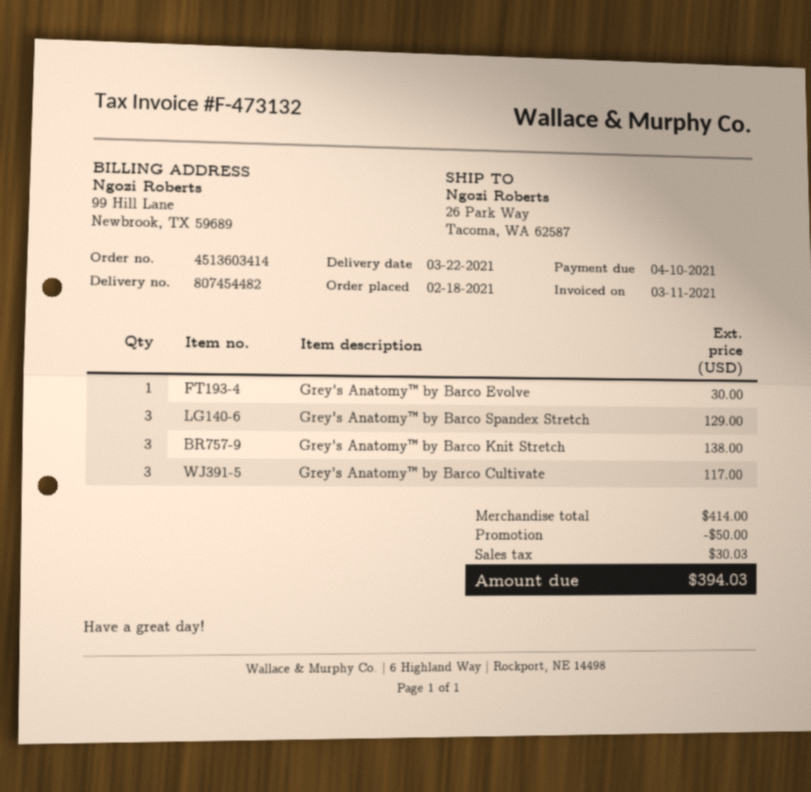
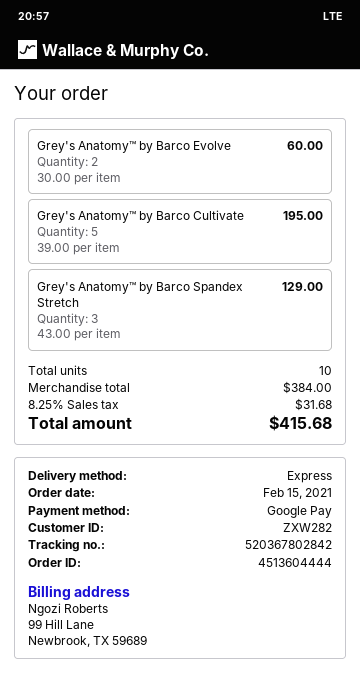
order number: 4513603414 -> 4513604444
order date: 2021-02-18 -> 2021-02-15
Grey's Anatomy™ by Barco Evolve: 1 for 30.00 -> 2 for 60.00
Grey's Anatomy™ by Barco Knit Stretch: 3 for 138.00 -> none
Grey's Anatomy™ by Barco Cultivate: 3 for 117.00 -> 5 for 195.00
subtotal: 414.00 -> 384.00
discount: 50.00 -> none
tax: 30.03 -> 31.68
total: 394.03 -> 415.68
────────────────
Task instructions:
Leaving out the pictures, reproduce the whole listing above exactly.

Worked solution:
order number: 4513603414 -> 4513604444
order date: 2021-02-18 -> 2021-02-15
Grey's Anatomy™ by Barco Evolve: 1 for 30.00 -> 2 for 60.00
Grey's Anatomy™ by Barco Knit Stretch: 3 for 138.00 -> none
Grey's Anatomy™ by Barco Cultivate: 3 for 117.00 -> 5 for 195.00
subtotal: 414.00 -> 384.00
discount: 50.00 -> none
tax: 30.03 -> 31.68
total: 394.03 -> 415.68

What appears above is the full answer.